Vol. 5: Who Dares Wins (2001)
 "Who Dares Wins" (#23-27, epilogue in #28) involves a squad of British SAS soldiers (Captain Page, Sergeant Eddie Baker, Plug, and Whitey) assigned to kill Tommy and Natt over a Gulf Storm "friendly fire" incident. This correlates with 'Men's Room Louie', a Mafia boss mad over Tommy's self-defense killing. The SAS, who do not survive the confrontation, manage to kill off Louie; Tommy and Nat are believed to be the killers.
 The issues in this trade were included in the larger "Tommy's Heroes" collection released in 2011.

Vol. 5: Tommy's Heroes (2011)
 "Who Dares Wins" (#23-27, epilogue in #28)
 In "Tommy's Heroes" (#29–33), looking to get away from the Men's Room Louie heat, Tommy and Natt (along with Ringo and Hacken) take a job offer in Africa. They are to train an army filled with forcibly enlisted unskilled men to fight the rebels, who are selling heroin to fund their insurgency. Tommy befriends a British Airborne soldier named Bob Mitchell who was friends with Eddie Baker (from "Who Dares Wins"). They soon realize that President Kijaro and his superhuman bodyguards, Scarlett Rose and the Skull, are evil. They meet the rebels, and Tommy is convinced to help install their leader, Christian Ributu, in Kijaro's place as long as he stops dealing heroin.
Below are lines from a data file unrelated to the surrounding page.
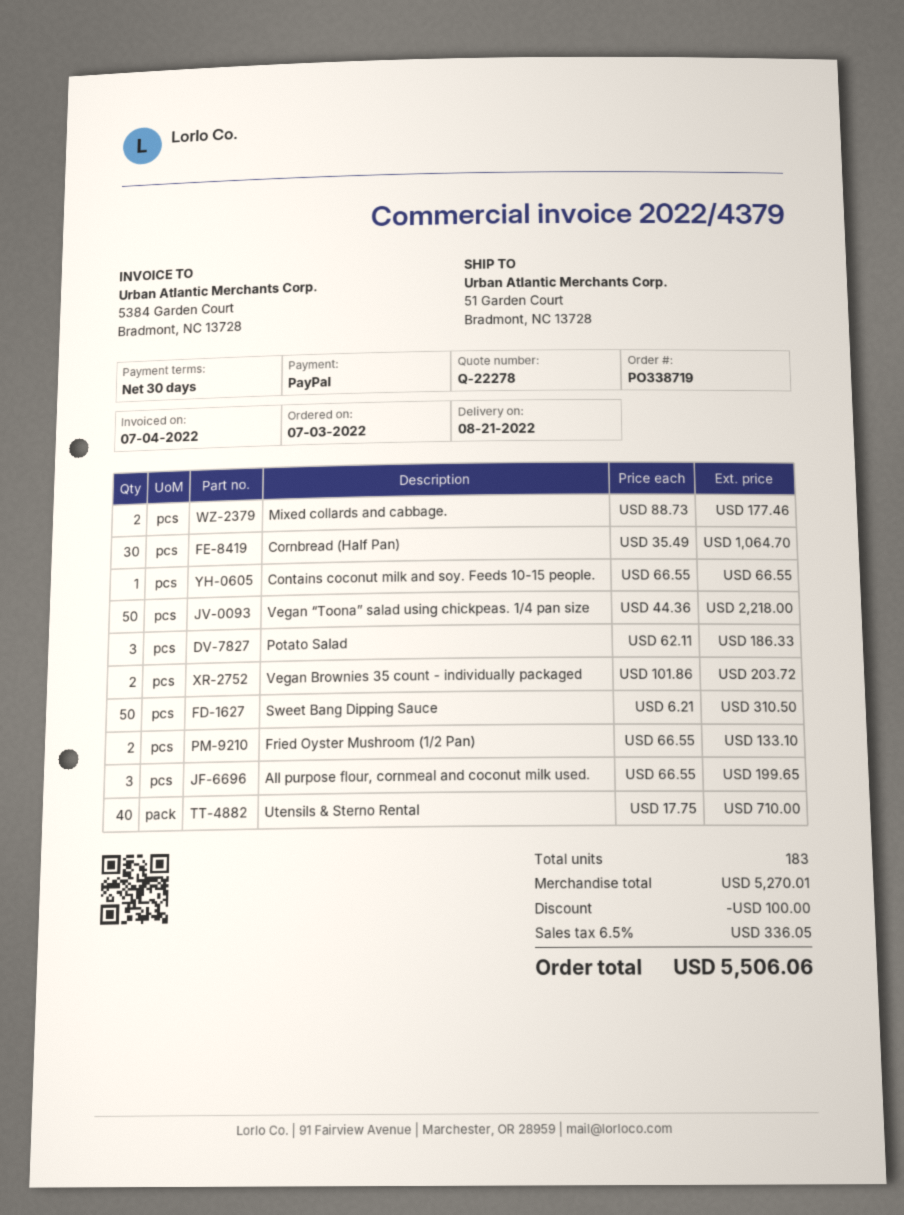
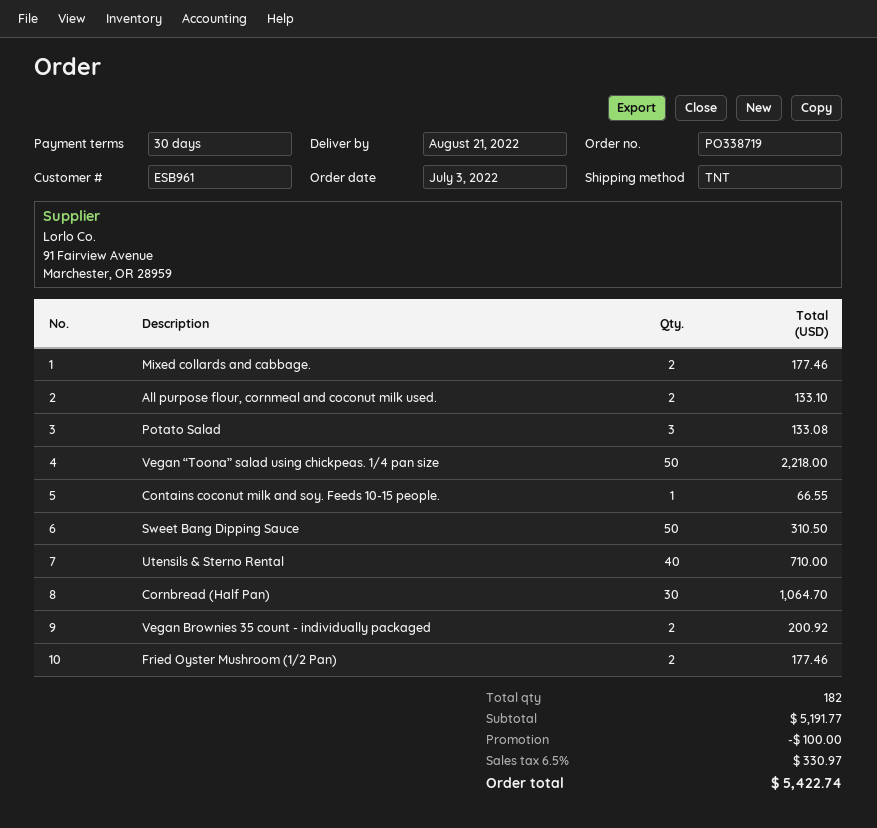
Potato Salad: 3 for 186.33 -> 3 for 133.08
Vegan Brownies 35 count - individually packaged: 2 for 203.72 -> 2 for 200.92
Fried Oyster Mushroom (1/2 Pan): 2 for 133.10 -> 2 for 177.46
All purpose flour, cornmeal and coconut milk used.: 3 for 199.65 -> 2 for 133.10
total quantity: 183 -> 182
subtotal: 5270.01 -> 5191.77
tax: 6.5% = 336.05 -> 6.5% = 330.97
total: 5506.06 -> 5422.74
Ributu is warned not to be like the other rulers, or Tommy will return.
 Hitman #1,000,000 was published as part of DC's One Million crossover. Tommy is transported to the 853rd Century by some punks who believe that he was a hero and he corrects their mistaken belief quite violently. Tommy also meets the successor to fellow Bloodlines hero Gunfire.
 In "Of Thee I Sing" (#34), a starstruck Tommy meets Superman on a Gotham rooftop. Superman has just rescued a group of astronauts, but was unable to save the final man. Everyone believes Superman will save them if need be, and he struggles under the burden of representing the power of the United States of America. Tommy tells him that the America that he represents is about the opportunity for people from all over the world to cast aside old baggage and join in the melting pot. Cheered up by the pep talk, Superman thanks Tommy and signs an autograph before flying back to Metropolis. He remains oblivious to the fact that Tommy is actually on the roof to assassinate a local criminal.
 In "Katie / Father's Day" (#35–36), Tommy's half-sister Frances comes to Gotham and explains his family history. His mother was a local prostitute who named her children after their fathers. Tom Dawson was a violent man who did not want his secrets exposed and killed her. Dawson later tracks down Frances and tortures her to death; Tommy kills Dawson in revenge.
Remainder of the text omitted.